** Opening Input records block **

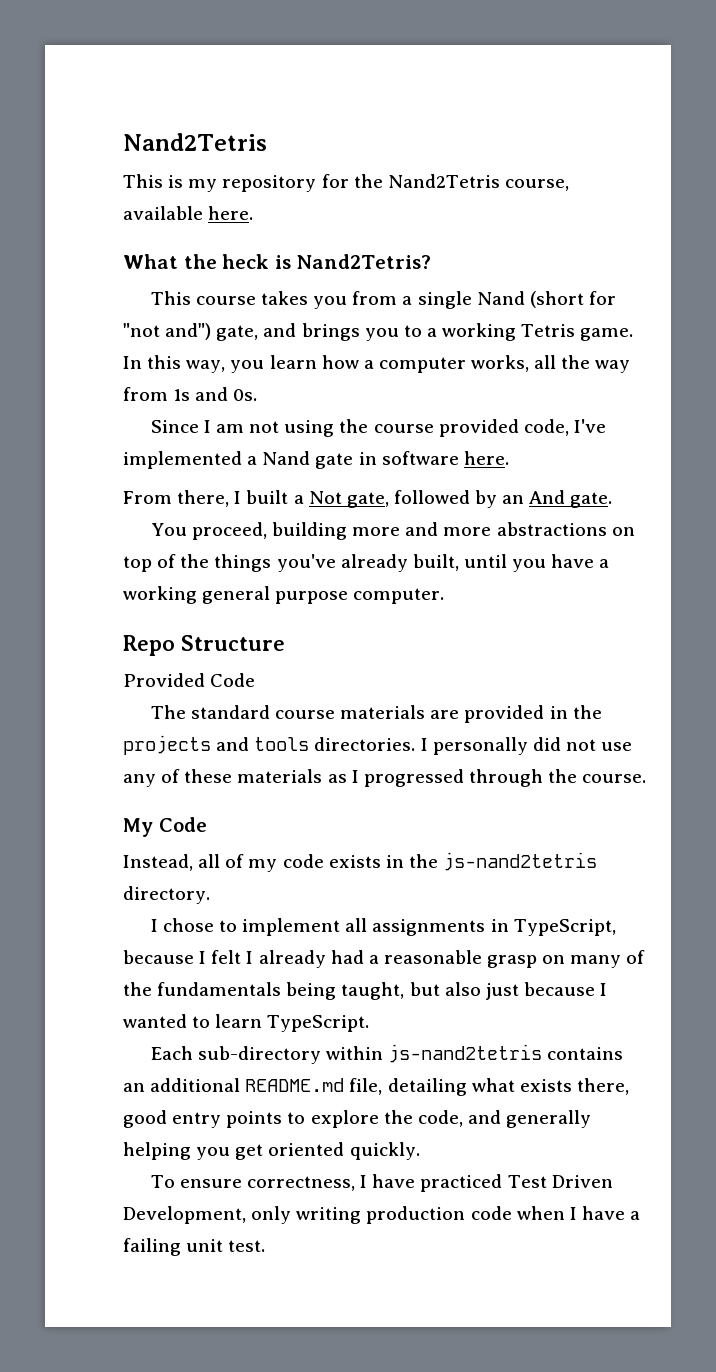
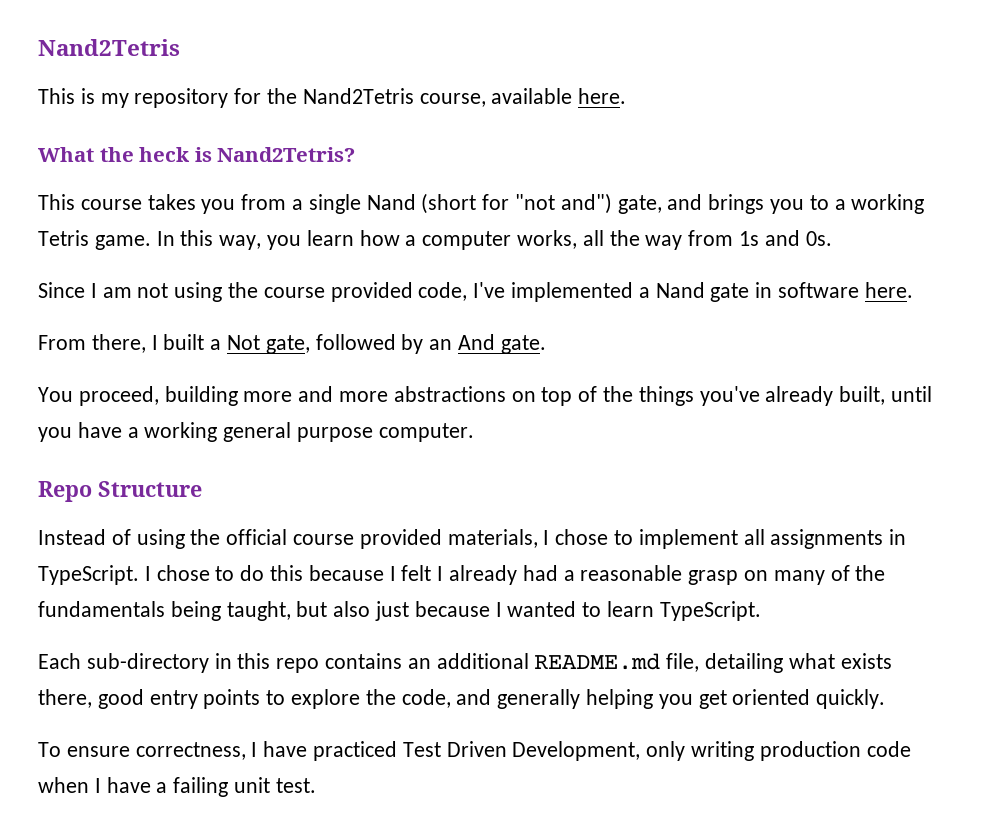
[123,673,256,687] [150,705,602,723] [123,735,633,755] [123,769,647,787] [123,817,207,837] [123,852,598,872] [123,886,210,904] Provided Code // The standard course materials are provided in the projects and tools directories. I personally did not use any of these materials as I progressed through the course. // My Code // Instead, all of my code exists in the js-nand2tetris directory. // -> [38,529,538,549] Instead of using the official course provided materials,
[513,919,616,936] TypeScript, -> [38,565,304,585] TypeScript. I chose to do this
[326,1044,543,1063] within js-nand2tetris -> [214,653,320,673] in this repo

** Closing Input records block **
** Opening Input records block **

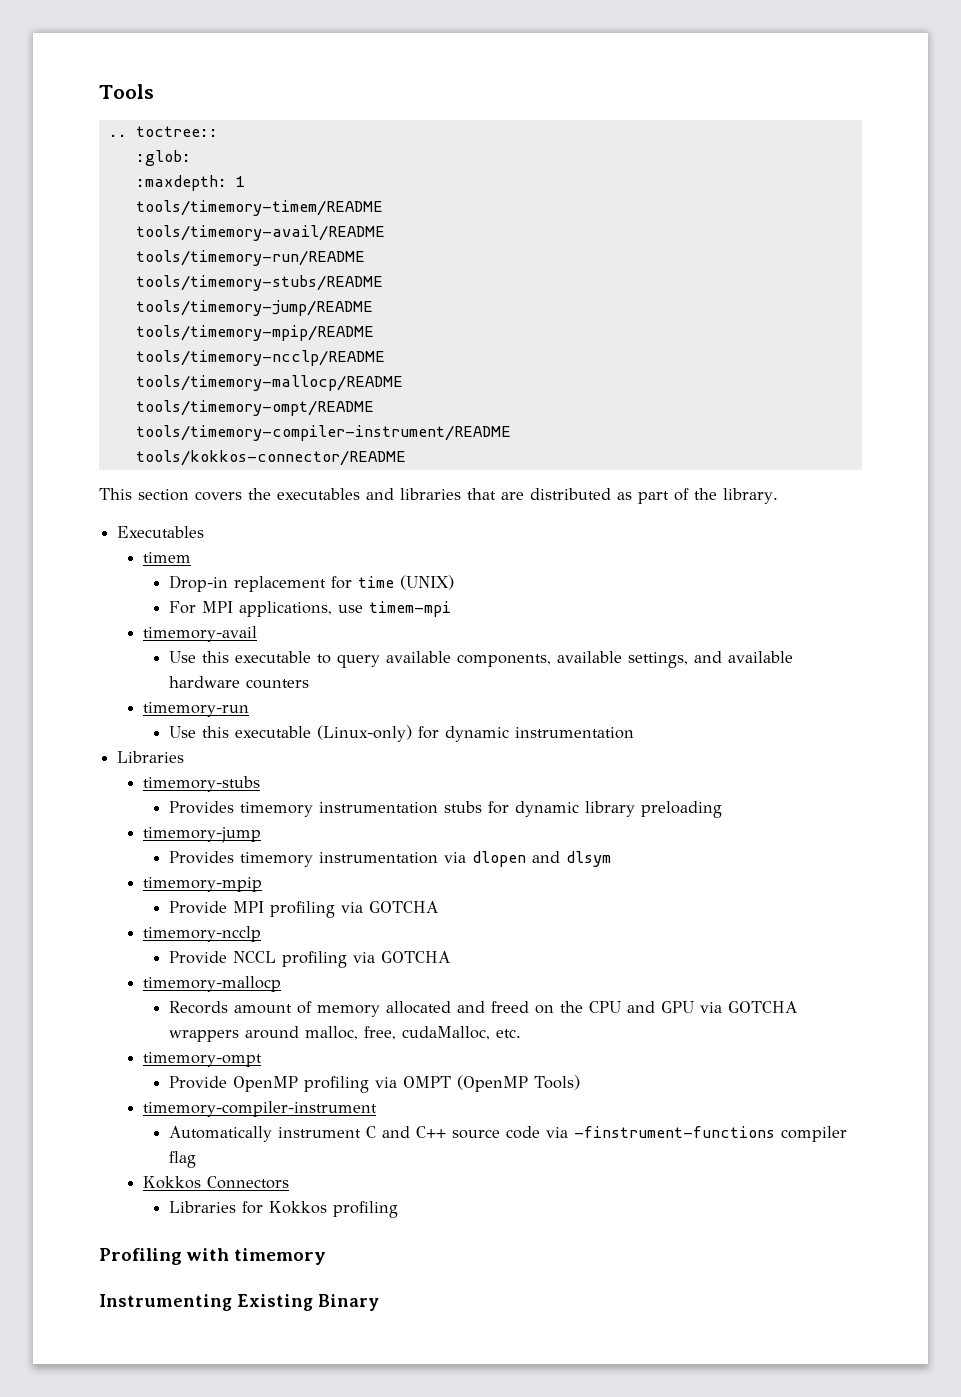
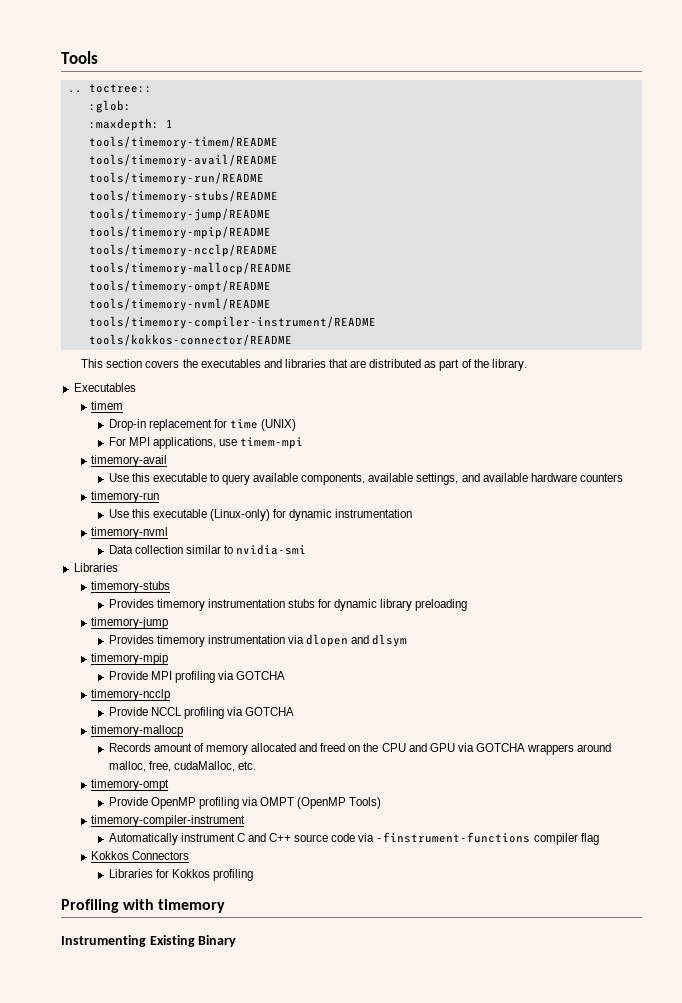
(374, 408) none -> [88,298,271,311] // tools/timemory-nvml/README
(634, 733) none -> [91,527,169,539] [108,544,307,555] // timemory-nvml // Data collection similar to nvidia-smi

** Closing Input records block **

[Description of the task] Looking at the records above, return exactly the lines from the line with "[123,673,256,687] [150,705,602,723] [123,735,633,755]" to the line with "[326,1044,543,1063] within js-nand2tetris", both ends included.

[Written response]
[123,673,256,687] [150,705,602,723] [123,735,633,755] [123,769,647,787] [123,817,207,837] [123,852,598,872] [123,886,210,904] Provided Code // The standard course materials are provided in the projects and tools directories. I personally did not use any of these materials as I progressed through the course. // My Code // Instead, all of my code exists in the js-nand2tetris directory. // -> [38,529,538,549] Instead of using the official course provided materials,
[513,919,616,936] TypeScript, -> [38,565,304,585] TypeScript. I chose to do this
[326,1044,543,1063] within js-nand2tetris -> [214,653,320,673] in this repo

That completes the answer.